In this work, we present a new generalization of metric spaces that recovers a large class of topological spaces including standard metric spaces, b-metric spaces, dislocated metric spaces, and modular spaces. In such spaces, we establish new versions of some known fixed point theorems in standard metric spaces including Banach contraction principle, Ćirić’s fixed point theorem, a fixed point result due to Ran and Reurings, and a fixed point result due to Nieto and Rodíguez-López.
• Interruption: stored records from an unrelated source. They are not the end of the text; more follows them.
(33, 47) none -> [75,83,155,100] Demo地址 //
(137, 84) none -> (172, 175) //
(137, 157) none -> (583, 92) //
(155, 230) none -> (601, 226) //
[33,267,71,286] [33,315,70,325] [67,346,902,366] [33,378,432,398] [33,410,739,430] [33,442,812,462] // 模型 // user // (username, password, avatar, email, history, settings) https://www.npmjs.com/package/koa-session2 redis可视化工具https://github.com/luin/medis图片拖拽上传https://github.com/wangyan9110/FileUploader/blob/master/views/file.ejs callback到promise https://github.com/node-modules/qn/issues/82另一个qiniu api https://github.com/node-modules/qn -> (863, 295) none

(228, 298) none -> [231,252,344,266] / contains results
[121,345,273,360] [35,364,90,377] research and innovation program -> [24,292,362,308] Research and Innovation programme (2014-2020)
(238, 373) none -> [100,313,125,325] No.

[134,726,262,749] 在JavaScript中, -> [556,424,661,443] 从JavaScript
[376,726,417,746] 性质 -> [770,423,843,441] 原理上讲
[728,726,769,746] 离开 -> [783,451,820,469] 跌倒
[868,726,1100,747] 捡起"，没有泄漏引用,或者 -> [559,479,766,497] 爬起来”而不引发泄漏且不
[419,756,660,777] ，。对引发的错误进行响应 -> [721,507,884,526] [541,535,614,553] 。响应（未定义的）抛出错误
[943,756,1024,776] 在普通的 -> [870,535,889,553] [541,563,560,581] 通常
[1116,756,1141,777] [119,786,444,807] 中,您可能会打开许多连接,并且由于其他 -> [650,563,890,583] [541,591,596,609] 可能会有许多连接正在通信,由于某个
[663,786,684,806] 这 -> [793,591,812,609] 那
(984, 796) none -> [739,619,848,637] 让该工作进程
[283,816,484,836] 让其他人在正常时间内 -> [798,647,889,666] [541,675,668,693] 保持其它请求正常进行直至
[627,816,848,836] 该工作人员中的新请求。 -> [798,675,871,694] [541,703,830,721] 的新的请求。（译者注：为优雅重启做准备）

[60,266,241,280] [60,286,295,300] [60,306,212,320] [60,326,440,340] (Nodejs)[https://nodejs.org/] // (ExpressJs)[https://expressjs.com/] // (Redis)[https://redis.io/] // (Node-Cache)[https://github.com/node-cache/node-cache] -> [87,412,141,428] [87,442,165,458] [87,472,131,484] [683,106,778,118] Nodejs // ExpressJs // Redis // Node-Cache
## 2 A generalized metric space

Let X be a nonempty set and $$\mathcal{D}: X\times X\to[0,+\infty]$$ be a given mapping. For every $$x\in X$$, let us define the set

$$C(\mathcal{D},X,x)= \Bigl\{ \{x_{n}\}\subset X: \lim _{n\to\infty}\mathcal{D}(x_{n},x)=0 \Bigr\} .$$

### Definition 2.1

We say that $$\mathcal{D}$$ is a generalized metric on X if it satisfies the following conditions:

($$\mathcal{D}_{1}$$):

for every $$(x,y)\in X\times X$$, we have

$$\mathcal{D}(x,y)=0\quad \Longrightarrow \quad x=y;$$
($$\mathcal{D}_{2}$$):

for every $$(x,y)\in X\times X$$, we have

$$\mathcal{D}(x,y)=\mathcal{D}(y,x);$$
($$\mathcal{D}_{3}$$):

there exists $$C>0$$ such that

$$\mbox{if }(x,y)\in X\times X, \{x_{n}\}\in C(\mathcal{D},X,x), \mbox{then } \mathcal{D}(x,y)\leq C \limsup_{n\to\infty} \mathcal{D}(x_{n},y).$$

In this case, we say the pair $$(X,\mathcal{D})$$ is a generalized metric space.

### Remark 2.2

Obviously, if the set $$C(\mathcal{D},X,x)$$ is empty for every $$x\in X$$, then $$(X,\mathcal{D})$$ is a generalized metric space if and only if ($$\mathcal{D}_{1}$$) and ($$\mathcal{D}_{2}$$) are satisfied.

### Definition 2.3

Let $$(X,\mathcal{D})$$ be a generalized metric space. Let $$\{x_{n}\}$$ be a sequence in X and $$x\in X$$. We say that $$\{x_{n}\}$$ $$\mathcal{D}$$-converges to x if

$$\{x_{n}\}\in C(\mathcal{D},X,x).$$

### Proposition 2.4

Let $$(X,\mathcal{D})$$ be a generalized metric space. Let $$\{x_{n}\}$$ be a sequence in X and $$(x,y)\in X\times X$$. If $$\{x_{n}\}$$ $$\mathcal{D}$$-converges to x and $$\{x_{n}\}$$ $$\mathcal{D}$$-converges to y, then $$x=y$$.

### Proof

Using the property ($$\mathcal{D}_{3}$$), we have

$$\mathcal{D}(x,y)\leq\limsup_{n\to\infty}\mathcal{D}(x_{n},y)=0,$$

which implies from the property ($$\mathcal{D}_{1}$$) that $$x=y$$. □

### Definition 2.5

Let $$(X,\mathcal{D})$$ be a generalized metric space. Let $$\{x_{n}\}$$ be a sequence in X. We say that $$\{x_{n}\}$$ is a $$\mathcal{D}$$-Cauchy sequence if

$$\lim_{m,n\to\infty}\mathcal{D}(x_{n},x_{n+m})=0.$$

### Definition 2.6

Let $$(X,\mathcal{D})$$ be a generalized metric space. It is said to be $$\mathcal{D}$$-complete if every Cauchy sequence in X is convergent to some element in X.

### 2.3 Examples

In this part of the paper, we will see that this new concept of generalized metric spaces recovers a large class of existing metrics in the literature.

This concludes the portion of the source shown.